Culver City Unified, a 7,000-student district on the outskirts of Los Angeles, is requiring all eligible students and staff attending in-person school to vaccinate themselves against the coronavirus — the first public school system in the nation to do so amid a surge of cases due to the Delta variant.

In an Aug. 17 email to parents, Culver City Superintendent Quoc Tran announced that students would need to show proof of immunization by Nov. 19. Families who fail to comply by that date will have to enroll their children in a remote learning alternative called independent study, EdSource reported.

The decision, CCUSD spokesperson Geoff Maleman told The 74, was primarily motivated by concerns for student and staff safety due to the Delta surge.

While health experts agree that vaccines deliver strong protection against COVID-19, including the Delta variant, research indicates that coronavirus shots need not be a prerequisite to schools reopening safely, provided that mitigation measures such as universal masking, 3-foot distancing and adequate ventilation are followed.

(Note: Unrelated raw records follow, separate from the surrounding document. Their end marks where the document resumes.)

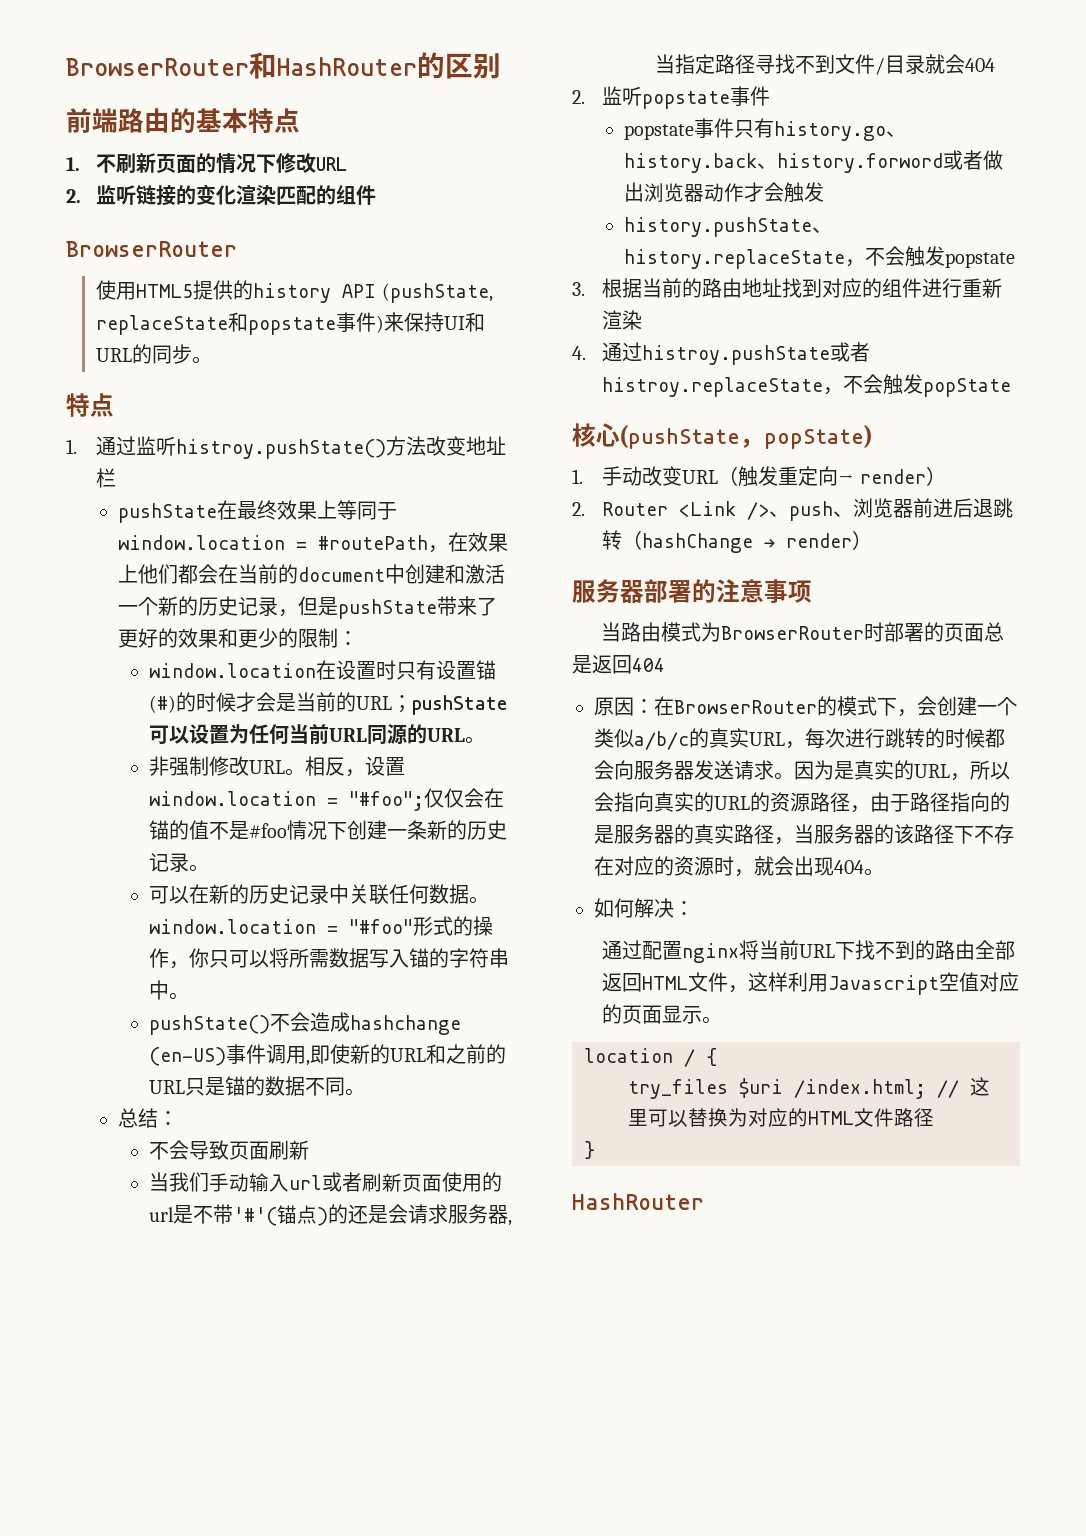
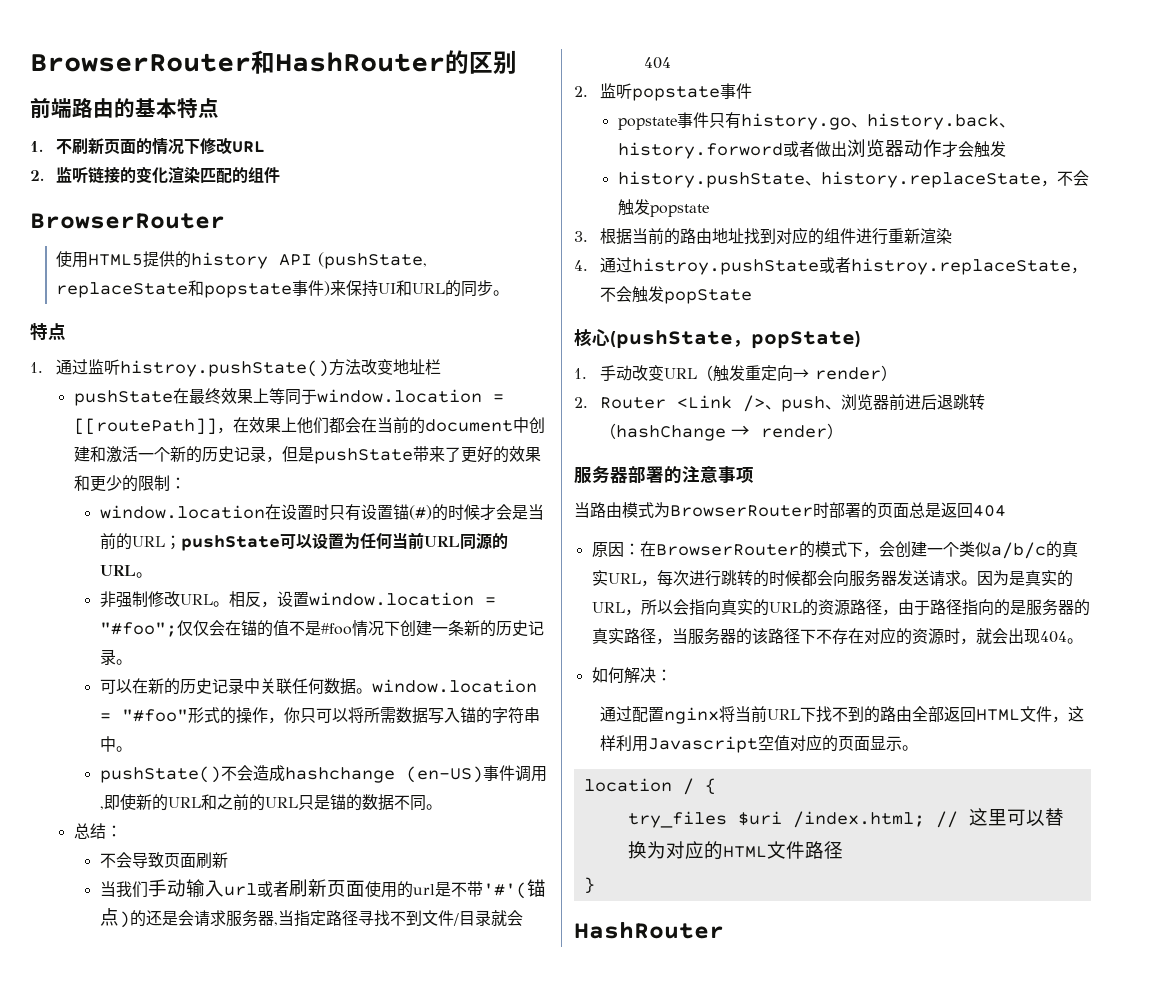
- pushState在最终效果上等同于window.location = #routePath，在效果上他们都会在当前的document中创建和激活一个新的历史记录，但是pushState带来了更好的效果和更少的限制：
+ pushState在最终效果上等同于window.location = [[routePath]]，在效果上他们都会在当前的document中创建和激活一个新的历史记录，但是pushState带来了更好的效果和更少的限制：

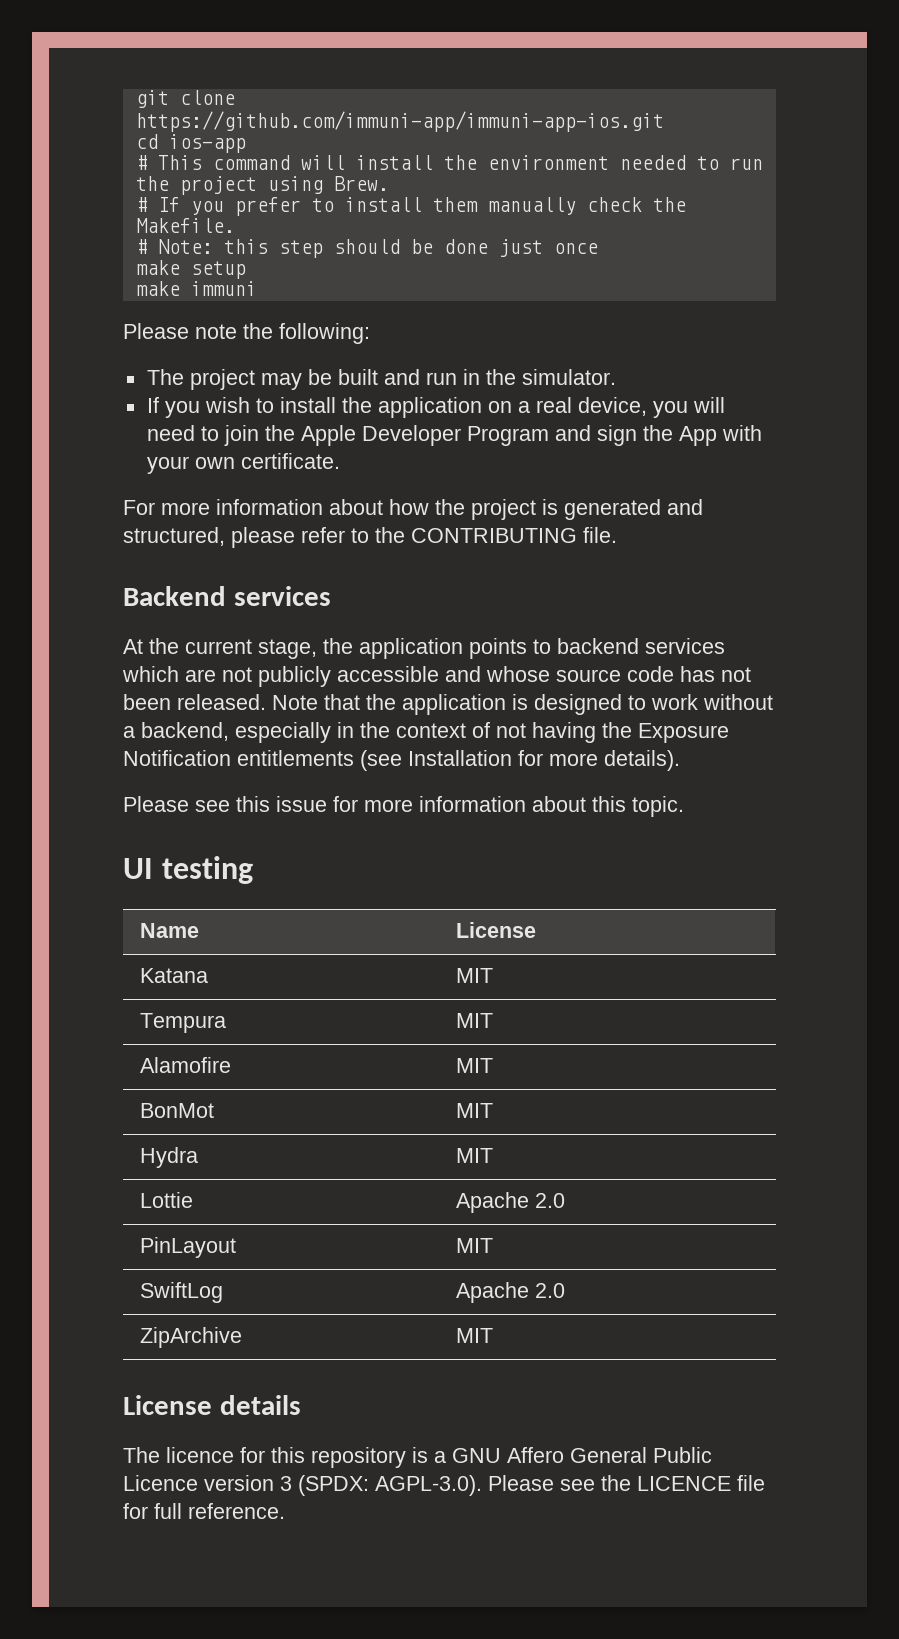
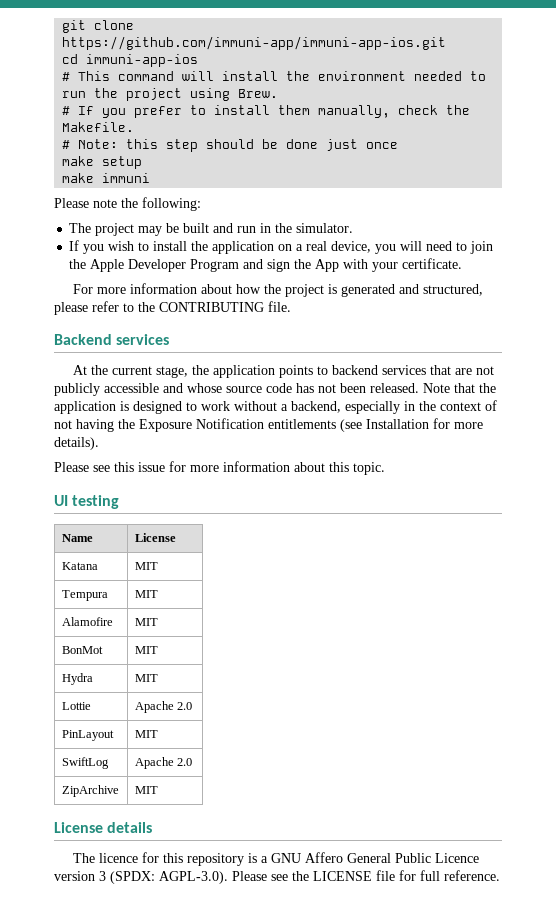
- cd ios-app
+ cd immuni-app-ios
- # If you prefer to install them manually check the Makefile.
+ # If you prefer to install them manually, check the Makefile.
- If you wish to install the application on a real device, you will need to join the Apple Developer Program and sign the App with your own certificate.
+ If you wish to install the application on a real device, you will need to join the Apple Developer Program and sign the App with your certificate.
- At the current stage, the application points to backend services which are not publicly accessible and whose source code has not been released.
+ At the current stage, the application points to backend services that are not publicly accessible and whose source code has not been released.
- The licence for this repository is a GNU Affero General Public Licence version 3 (SPDX: AGPL-3.0). Please see the LICENCE file for full reference.
+ The licence for this repository is a GNU Affero General Public Licence version 3 (SPDX: AGPL-3.0). Please see the LICENSE file for full reference.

In Culver City, Reiss thinks the district’s legal grounding may prove shaky: The list of immunizations required for public school enrollment is determined at the state level, she said, and is typically not left for individual districts to decide. Across California, teachers are required to get immunized against the coronavirus or submit to weekly testing. The school system will likely argue that the vaccines mandated by the state represent a floor, not a ceiling, for districts’ immunization requirements, she said, but California’s long-standing precedent of dictating vaccine policy statewide may weaken their claim.

“They’re taking a legal risk here,” the law professor told The 74. “I would be surprised if there’s no lawsuit.”